Your objective:
Write out exactly the lines running from the line that includes "WITHIN CORROSIVE CONTINUUMS LP" to the end of the data, both ends included, and nothing besides.

[Revision tracking records]

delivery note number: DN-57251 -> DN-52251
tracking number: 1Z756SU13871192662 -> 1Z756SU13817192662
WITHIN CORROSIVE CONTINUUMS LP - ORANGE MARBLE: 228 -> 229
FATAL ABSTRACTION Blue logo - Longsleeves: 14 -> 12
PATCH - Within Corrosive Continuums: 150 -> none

Task solution:
WITHIN CORROSIVE CONTINUUMS LP - ORANGE MARBLE: 228 -> 229
FATAL ABSTRACTION Blue logo - Longsleeves: 14 -> 12
PATCH - Within Corrosive Continuums: 150 -> none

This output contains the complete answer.